I closed the book, feeling the missing piece fall into place. It was almost as if I heard God whispering to me, "I see you, Charlotte. I see the sacrifices you make every day, even when no one around you does. No act of kindness you've done, no sequin you've sewn on, no cupcake you've baked, is too small for me to notice and smile over. You are building a great cathedral, but you can't see right now what it will become."

At times, my invisibility feels like an affliction. But it is not a disease that is erasing my life. It is the cure for the disease of my own self-centeredness. It is the antidote to my strong, stubborn pride. I keep the right perspective when I see myself as a great builder.

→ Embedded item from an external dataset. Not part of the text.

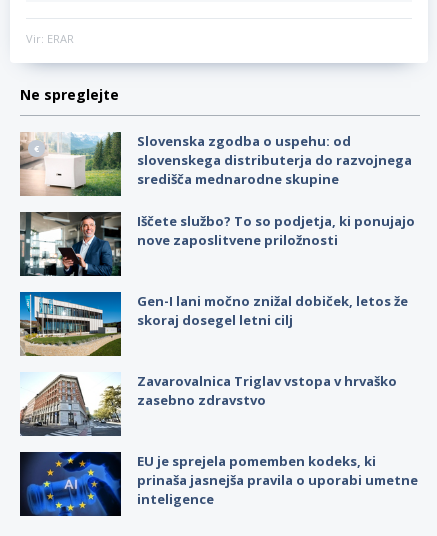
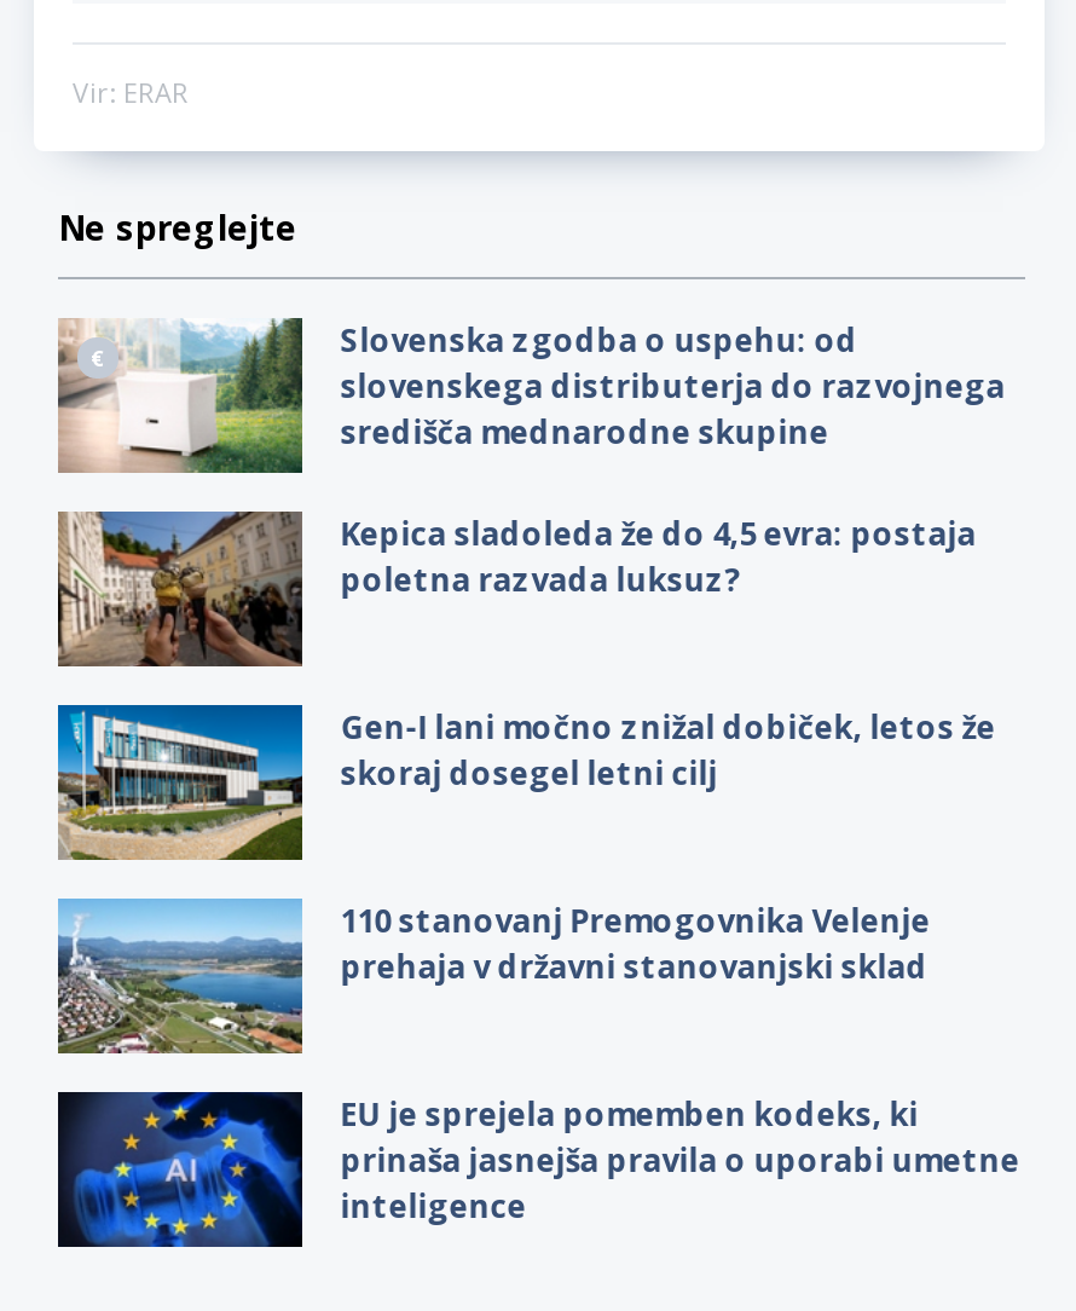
[19,211,415,277] [image] | Iščete službo? To so podjetja, ki ponujajo | nove zaposlitvene priložnosti -> [56,509,976,669] [image] | Kepica sladoleda že do 4,5 evra: postaja | poletna razvada luksuz?
[20,372,397,436] [image] | Zavarovalnica Triglav vstopa v hrvaško | zasebno zdravstvo -> [56,896,930,1056] [image] | 110 stanovanj Premogovnika Velenje | prehaja v državni stanovanjski sklad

As one of the people who show up at a job that they will never see finished, to work on something that their name will never be on. The writer of the book went so far as to say that no cathedrals could ever be built in our lifetime because there are so few people willing to sacrifice to that degree.

When I really think about it, I don't want my son to tell the friend he's bringing home from college for Thanksgiving, "My mom gets up at 4 in the morning and bakes homemade pies, and then she hand bastes a turkey for three hours and presses all the linens for the table." That would mean I'd built a shrine or a monument to myself.

I just want him to want to come home. And then, if there is anything more to say to his friend, to add, "You're gonna love it there."

As mothers, we are building great cathedrals. We cannot be seen if we're doing it right. And one day, it is very possible that the world will marvel, not only at what we have built, but at the beauty that has been added to the world by the sacrifices of invisible women.